§ Work instruction
The listing below holds a line with "- Comments API: https://jsonplaceholder.typicode.com/comments" and a later line with "- pip install requests aiohttp". Write out those two lines and every line between them, exactly, and nothing else.

=======

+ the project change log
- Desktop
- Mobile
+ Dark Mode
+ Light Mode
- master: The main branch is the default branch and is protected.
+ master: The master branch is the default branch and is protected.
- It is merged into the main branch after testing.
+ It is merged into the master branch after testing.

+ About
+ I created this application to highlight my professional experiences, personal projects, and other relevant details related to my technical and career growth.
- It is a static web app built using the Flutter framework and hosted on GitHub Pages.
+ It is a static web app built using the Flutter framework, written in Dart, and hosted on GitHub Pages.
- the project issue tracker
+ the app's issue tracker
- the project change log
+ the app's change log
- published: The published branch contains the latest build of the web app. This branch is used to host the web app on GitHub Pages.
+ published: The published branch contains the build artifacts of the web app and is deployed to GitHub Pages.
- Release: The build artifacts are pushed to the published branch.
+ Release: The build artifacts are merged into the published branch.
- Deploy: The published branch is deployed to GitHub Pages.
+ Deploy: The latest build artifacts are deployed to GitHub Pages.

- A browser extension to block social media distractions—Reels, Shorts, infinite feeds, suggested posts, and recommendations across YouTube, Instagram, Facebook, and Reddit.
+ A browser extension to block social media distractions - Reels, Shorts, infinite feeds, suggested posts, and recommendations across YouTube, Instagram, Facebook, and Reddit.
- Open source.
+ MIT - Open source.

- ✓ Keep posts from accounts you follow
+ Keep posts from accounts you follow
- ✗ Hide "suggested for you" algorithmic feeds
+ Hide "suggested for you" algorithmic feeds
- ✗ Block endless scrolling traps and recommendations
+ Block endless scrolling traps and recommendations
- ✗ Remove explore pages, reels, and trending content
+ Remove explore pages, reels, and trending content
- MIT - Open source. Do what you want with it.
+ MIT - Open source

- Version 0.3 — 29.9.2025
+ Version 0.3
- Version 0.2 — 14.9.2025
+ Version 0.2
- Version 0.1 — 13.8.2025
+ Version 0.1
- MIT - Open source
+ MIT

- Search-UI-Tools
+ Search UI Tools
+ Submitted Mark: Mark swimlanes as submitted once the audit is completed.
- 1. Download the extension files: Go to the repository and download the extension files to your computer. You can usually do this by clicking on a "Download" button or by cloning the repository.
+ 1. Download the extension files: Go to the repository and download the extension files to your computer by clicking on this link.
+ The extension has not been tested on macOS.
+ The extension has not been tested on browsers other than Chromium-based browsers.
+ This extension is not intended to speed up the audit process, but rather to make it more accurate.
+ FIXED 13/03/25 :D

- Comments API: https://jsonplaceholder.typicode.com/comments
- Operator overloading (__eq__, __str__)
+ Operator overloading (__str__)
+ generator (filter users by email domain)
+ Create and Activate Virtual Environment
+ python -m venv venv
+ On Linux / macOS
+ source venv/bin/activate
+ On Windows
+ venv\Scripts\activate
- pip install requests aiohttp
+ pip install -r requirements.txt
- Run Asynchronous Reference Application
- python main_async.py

=======

§ Finished task
- Comments API: https://jsonplaceholder.typicode.com/comments
- Operator overloading (__eq__, __str__)
+ Operator overloading (__str__)
+ generator (filter users by email domain)
+ Create and Activate Virtual Environment
+ python -m venv venv
+ On Linux / macOS
+ source venv/bin/activate
+ On Windows
+ venv\Scripts\activate
- pip install requests aiohttp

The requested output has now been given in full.